Felix and the Flamingo

by David Hankins

Felix ruffled his red tail feathers in irritation. Of all the birds to get quarantined with, why a flamingo? Flamingos were idiots! And they stank, too. The Candice Lisle Avian Quarantine Center was supposedly the pride of Lincoln Park Zoo, but to Felix it was nothing more than a musty cement room lined with cages. Only the two largest were occupied.
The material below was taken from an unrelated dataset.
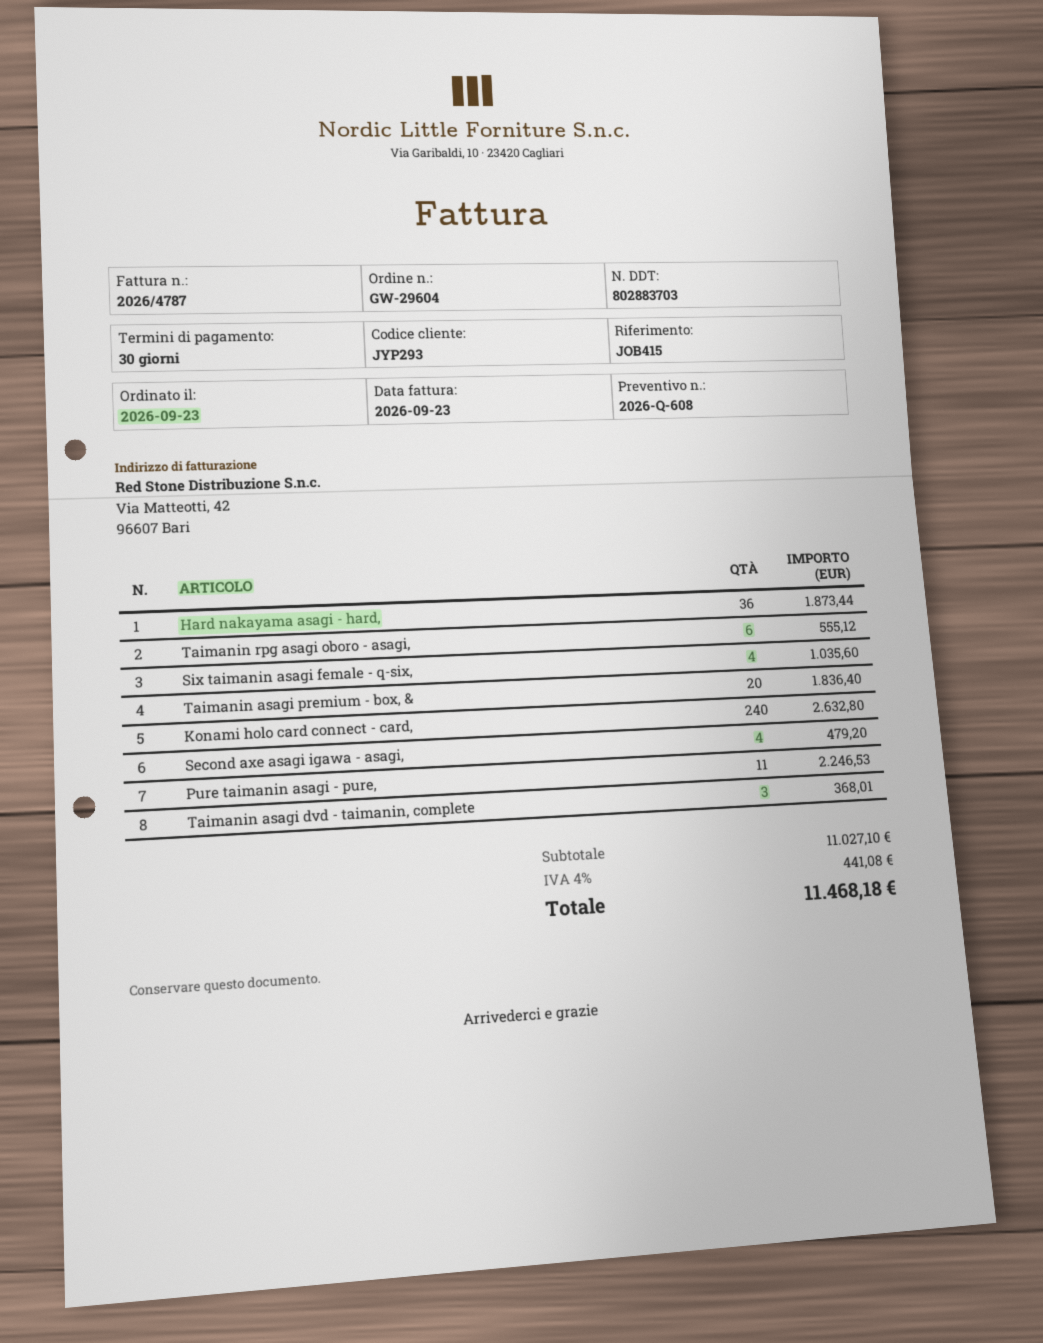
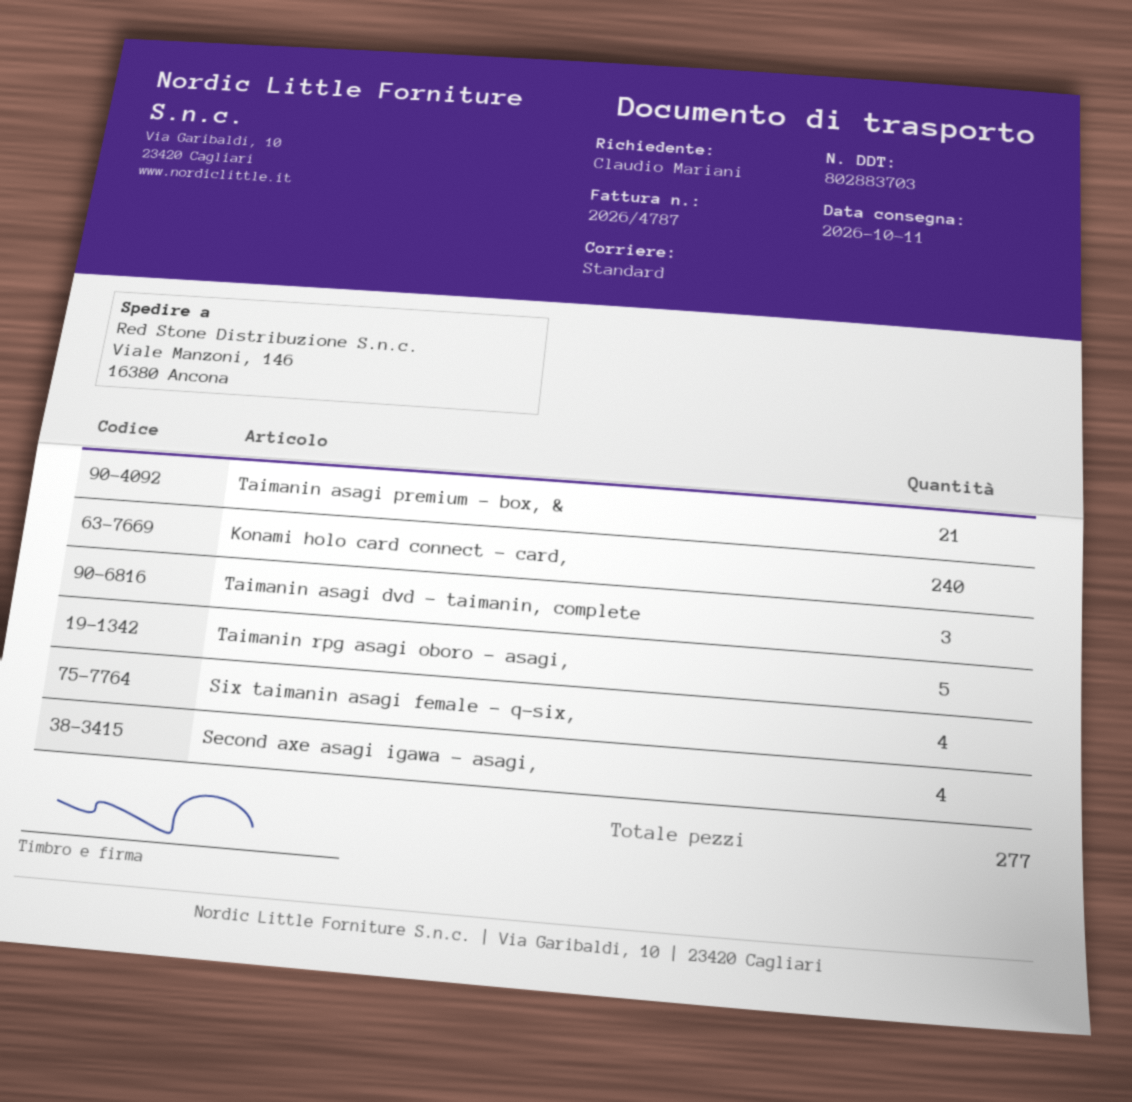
Hard nakayama asagi - hard,: 36 -> none
Taimanin rpg asagi oboro - asagi,: 6 -> 5
Taimanin asagi premium - box, &: 20 -> 21
Pure taimanin asagi - pure,: 11 -> none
Felix glared across the room at Mateo who stood in his own cage–on one leg–with the satisfied calm of domestication. Felix would never accept captivity. He itched with the need to soar, to hunt with his mate!

The gaping void in his belly gurgled. Four days since the humans disappeared. He was hungry!

Felix activated his neural link and tried explaining their situation. Again.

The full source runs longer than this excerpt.